The voice-to-video synthesis model 2020 may output video content 2070 talking in the synthesis voice 2050 with facial expressions and/or gestures corresponding to the emotions inherent in the voice style feature 2060. The voice-to-video synthesis model 2020 may include a facial expression generator, and the facial expression generator may generate an image (or video) of talking in a synthesis voice 2050 while expressing facial expressions and/or gestures corresponding to the voice style feature 2060. The image or video may be a pre-stored image or video of a virtual person.

The voice-to-video synthesis model 2020 may acquire parameters associated with the facial expressions from the voice style features 2060 and determine the speaker's facial expressions and/or gestures based on the acquired parameters.

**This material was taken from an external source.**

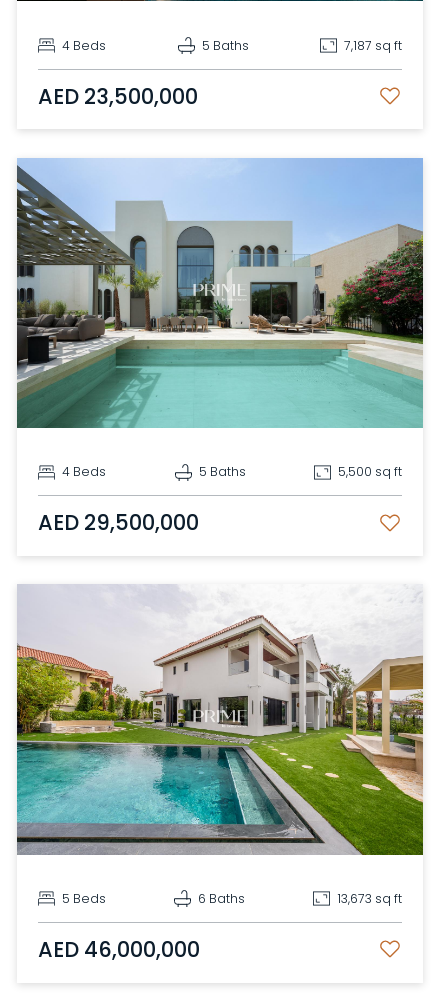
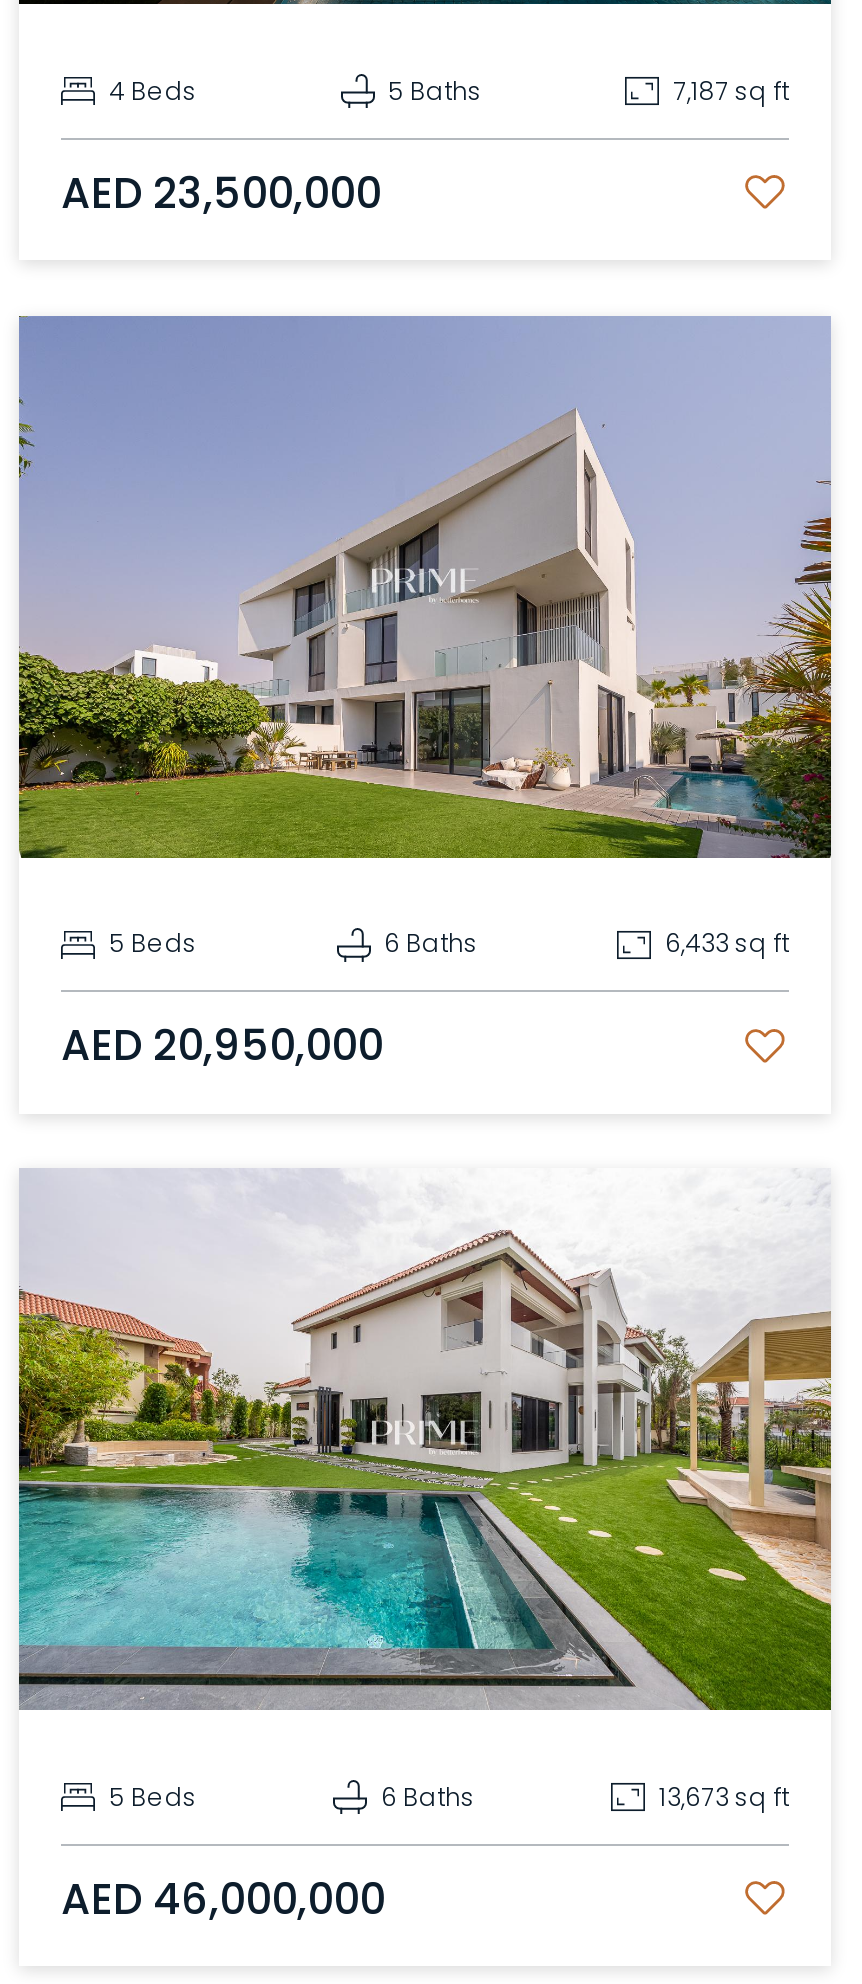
[16,159,424,480] [image] | 4 Beds -> [17,316,833,960] [image] | 5 Beds
[198,463,246,480] 5 Baths -> [384,926,478,960] 6 Baths
[338,463,402,480] 5,500 sq ft -> [665,926,789,960] 6,433 sq ft
[38,508,199,537] AED 29,500,000 -> [61,1016,383,1074] AED 20,950,000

The parameter may be a parameter related to the face, and may be, for example, a parameter related to a landmark or blendshape displayed on the face.

In order to accurately acquire the parameters, the voice-to-video synthesis model 2020 may perform training using a plurality of training sets. At this time, the training set may include training voice style features, training synthesis voice data, and ground truth parameters. The voice-to-video synthesis model 2020 may receive the training voice style features and the training voice data, acquire facial expression-related parameters from the training voice style features, and be trained to minimize the loss between the acquired parameters and the ground truth parameters.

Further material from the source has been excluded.